What you need to do: All of the data, from the first line to the last, should be reproduced without alteration.

═════ Data to process

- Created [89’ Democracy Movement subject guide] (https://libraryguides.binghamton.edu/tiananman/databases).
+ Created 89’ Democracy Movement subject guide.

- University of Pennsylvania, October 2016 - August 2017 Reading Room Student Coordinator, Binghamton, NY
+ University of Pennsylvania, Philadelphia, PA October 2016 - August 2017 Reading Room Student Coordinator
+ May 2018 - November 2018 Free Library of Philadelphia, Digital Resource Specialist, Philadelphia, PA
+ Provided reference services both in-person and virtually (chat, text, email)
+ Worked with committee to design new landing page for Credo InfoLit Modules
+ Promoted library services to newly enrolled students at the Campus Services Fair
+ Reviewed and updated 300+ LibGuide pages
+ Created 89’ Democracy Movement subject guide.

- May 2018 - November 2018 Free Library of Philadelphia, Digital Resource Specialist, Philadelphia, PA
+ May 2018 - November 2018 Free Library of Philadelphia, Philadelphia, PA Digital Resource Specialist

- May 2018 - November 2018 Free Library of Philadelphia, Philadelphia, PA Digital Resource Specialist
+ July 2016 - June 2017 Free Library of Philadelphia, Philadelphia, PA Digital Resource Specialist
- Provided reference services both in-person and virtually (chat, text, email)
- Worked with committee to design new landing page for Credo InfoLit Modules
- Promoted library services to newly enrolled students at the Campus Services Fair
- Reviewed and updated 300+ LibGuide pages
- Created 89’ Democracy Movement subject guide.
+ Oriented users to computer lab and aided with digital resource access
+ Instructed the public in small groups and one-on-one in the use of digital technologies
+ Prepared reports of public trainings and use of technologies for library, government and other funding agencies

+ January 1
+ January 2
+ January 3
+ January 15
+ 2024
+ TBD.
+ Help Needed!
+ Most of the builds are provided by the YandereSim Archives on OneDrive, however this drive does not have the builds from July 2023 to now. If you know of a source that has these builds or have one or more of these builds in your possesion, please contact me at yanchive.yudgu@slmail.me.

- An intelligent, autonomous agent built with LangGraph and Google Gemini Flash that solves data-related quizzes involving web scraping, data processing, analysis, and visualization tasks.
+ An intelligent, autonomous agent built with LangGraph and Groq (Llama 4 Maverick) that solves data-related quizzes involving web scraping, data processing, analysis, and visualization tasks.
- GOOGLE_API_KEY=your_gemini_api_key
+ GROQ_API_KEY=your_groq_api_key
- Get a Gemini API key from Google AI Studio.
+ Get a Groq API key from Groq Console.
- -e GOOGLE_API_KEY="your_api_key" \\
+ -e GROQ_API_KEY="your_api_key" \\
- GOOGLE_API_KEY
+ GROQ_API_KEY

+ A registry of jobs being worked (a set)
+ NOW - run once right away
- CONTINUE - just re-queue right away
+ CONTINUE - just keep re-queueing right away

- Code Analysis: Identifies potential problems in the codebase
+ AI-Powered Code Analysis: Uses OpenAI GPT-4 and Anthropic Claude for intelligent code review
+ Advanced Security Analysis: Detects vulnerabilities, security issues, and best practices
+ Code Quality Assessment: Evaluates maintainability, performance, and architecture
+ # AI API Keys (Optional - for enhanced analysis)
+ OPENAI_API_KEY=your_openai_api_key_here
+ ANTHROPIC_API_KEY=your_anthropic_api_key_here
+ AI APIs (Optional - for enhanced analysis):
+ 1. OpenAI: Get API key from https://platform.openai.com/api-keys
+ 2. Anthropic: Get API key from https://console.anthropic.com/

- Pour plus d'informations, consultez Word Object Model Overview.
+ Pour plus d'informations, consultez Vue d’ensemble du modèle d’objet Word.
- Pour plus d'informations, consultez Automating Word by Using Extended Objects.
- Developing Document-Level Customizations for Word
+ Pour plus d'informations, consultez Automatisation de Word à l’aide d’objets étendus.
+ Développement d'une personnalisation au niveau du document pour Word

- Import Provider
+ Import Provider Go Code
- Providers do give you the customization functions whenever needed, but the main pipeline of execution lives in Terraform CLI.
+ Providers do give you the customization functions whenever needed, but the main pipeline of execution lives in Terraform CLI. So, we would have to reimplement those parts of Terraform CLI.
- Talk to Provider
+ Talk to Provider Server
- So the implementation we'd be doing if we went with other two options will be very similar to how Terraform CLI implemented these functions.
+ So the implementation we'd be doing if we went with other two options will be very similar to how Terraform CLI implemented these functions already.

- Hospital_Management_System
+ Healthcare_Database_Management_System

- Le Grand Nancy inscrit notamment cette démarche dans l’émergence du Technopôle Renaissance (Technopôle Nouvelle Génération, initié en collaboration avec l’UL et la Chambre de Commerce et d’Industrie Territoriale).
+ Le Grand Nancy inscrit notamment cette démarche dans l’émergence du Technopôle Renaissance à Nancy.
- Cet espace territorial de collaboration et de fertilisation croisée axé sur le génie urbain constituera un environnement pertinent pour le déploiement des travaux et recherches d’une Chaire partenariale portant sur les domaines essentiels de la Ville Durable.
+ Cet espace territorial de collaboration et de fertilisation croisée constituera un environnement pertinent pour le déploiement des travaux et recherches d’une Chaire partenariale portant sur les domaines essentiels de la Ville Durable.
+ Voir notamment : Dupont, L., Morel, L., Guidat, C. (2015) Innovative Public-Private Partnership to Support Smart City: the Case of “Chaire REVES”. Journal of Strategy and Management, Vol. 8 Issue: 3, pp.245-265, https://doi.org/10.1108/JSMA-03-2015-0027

══════════

Response to the task:
- Created [89’ Democracy Movement subject guide] (https://libraryguides.binghamton.edu/tiananman/databases).
+ Created 89’ Democracy Movement subject guide.

- University of Pennsylvania, October 2016 - August 2017 Reading Room Student Coordinator, Binghamton, NY
+ University of Pennsylvania, Philadelphia, PA October 2016 - August 2017 Reading Room Student Coordinator
+ May 2018 - November 2018 Free Library of Philadelphia, Digital Resource Specialist, Philadelphia, PA
+ Provided reference services both in-person and virtually (chat, text, email)
+ Worked with committee to design new landing page for Credo InfoLit Modules
+ Promoted library services to newly enrolled students at the Campus Services Fair
+ Reviewed and updated 300+ LibGuide pages
+ Created 89’ Democracy Movement subject guide.

- May 2018 - November 2018 Free Library of Philadelphia, Digital Resource Specialist, Philadelphia, PA
+ May 2018 - November 2018 Free Library of Philadelphia, Philadelphia, PA Digital Resource Specialist

- May 2018 - November 2018 Free Library of Philadelphia, Philadelphia, PA Digital Resource Specialist
+ July 2016 - June 2017 Free Library of Philadelphia, Philadelphia, PA Digital Resource Specialist
- Provided reference services both in-person and virtually (chat, text, email)
- Worked with committee to design new landing page for Credo InfoLit Modules
- Promoted library services to newly enrolled students at the Campus Services Fair
- Reviewed and updated 300+ LibGuide pages
- Created 89’ Democracy Movement subject guide.
+ Oriented users to computer lab and aided with digital resource access
+ Instructed the public in small groups and one-on-one in the use of digital technologies
+ Prepared reports of public trainings and use of technologies for library, government and other funding agencies

+ January 1
+ January 2
+ January 3
+ January 15
+ 2024
+ TBD.
+ Help Needed!
+ Most of the builds are provided by the YandereSim Archives on OneDrive, however this drive does not have the builds from July 2023 to now. If you know of a source that has these builds or have one or more of these builds in your possesion, please contact me at yanchive.yudgu@slmail.me.

- An intelligent, autonomous agent built with LangGraph and Google Gemini Flash that solves data-related quizzes involving web scraping, data processing, analysis, and visualization tasks.
+ An intelligent, autonomous agent built with LangGraph and Groq (Llama 4 Maverick) that solves data-related quizzes involving web scraping, data processing, analysis, and visualization tasks.
- GOOGLE_API_KEY=your_gemini_api_key
+ GROQ_API_KEY=your_groq_api_key
- Get a Gemini API key from Google AI Studio.
+ Get a Groq API key from Groq Console.
- -e GOOGLE_API_KEY="your_api_key" \\
+ -e GROQ_API_KEY="your_api_key" \\
- GOOGLE_API_KEY
+ GROQ_API_KEY

+ A registry of jobs being worked (a set)
+ NOW - run once right away
- CONTINUE - just re-queue right away
+ CONTINUE - just keep re-queueing right away

- Code Analysis: Identifies potential problems in the codebase
+ AI-Powered Code Analysis: Uses OpenAI GPT-4 and Anthropic Claude for intelligent code review
+ Advanced Security Analysis: Detects vulnerabilities, security issues, and best practices
+ Code Quality Assessment: Evaluates maintainability, performance, and architecture
+ # AI API Keys (Optional - for enhanced analysis)
+ OPENAI_API_KEY=your_openai_api_key_here
+ ANTHROPIC_API_KEY=your_anthropic_api_key_here
+ AI APIs (Optional - for enhanced analysis):
+ 1. OpenAI: Get API key from https://platform.openai.com/api-keys
+ 2. Anthropic: Get API key from https://console.anthropic.com/

- Pour plus d'informations, consultez Word Object Model Overview.
+ Pour plus d'informations, consultez Vue d’ensemble du modèle d’objet Word.
- Pour plus d'informations, consultez Automating Word by Using Extended Objects.
- Developing Document-Level Customizations for Word
+ Pour plus d'informations, consultez Automatisation de Word à l’aide d’objets étendus.
+ Développement d'une personnalisation au niveau du document pour Word

- Import Provider
+ Import Provider Go Code
- Providers do give you the customization functions whenever needed, but the main pipeline of execution lives in Terraform CLI.
+ Providers do give you the customization functions whenever needed, but the main pipeline of execution lives in Terraform CLI. So, we would have to reimplement those parts of Terraform CLI.
- Talk to Provider
+ Talk to Provider Server
- So the implementation we'd be doing if we went with other two options will be very similar to how Terraform CLI implemented these functions.
+ So the implementation we'd be doing if we went with other two options will be very similar to how Terraform CLI implemented these functions already.

- Hospital_Management_System
+ Healthcare_Database_Management_System

- Le Grand Nancy inscrit notamment cette démarche dans l’émergence du Technopôle Renaissance (Technopôle Nouvelle Génération, initié en collaboration avec l’UL et la Chambre de Commerce et d’Industrie Territoriale).
+ Le Grand Nancy inscrit notamment cette démarche dans l’émergence du Technopôle Renaissance à Nancy.
- Cet espace territorial de collaboration et de fertilisation croisée axé sur le génie urbain constituera un environnement pertinent pour le déploiement des travaux et recherches d’une Chaire partenariale portant sur les domaines essentiels de la Ville Durable.
+ Cet espace territorial de collaboration et de fertilisation croisée constituera un environnement pertinent pour le déploiement des travaux et recherches d’une Chaire partenariale portant sur les domaines essentiels de la Ville Durable.
+ Voir notamment : Dupont, L., Morel, L., Guidat, C. (2015) Innovative Public-Private Partnership to Support Smart City: the Case of “Chaire REVES”. Journal of Strategy and Management, Vol. 8 Issue: 3, pp.245-265, https://doi.org/10.1108/JSMA-03-2015-0027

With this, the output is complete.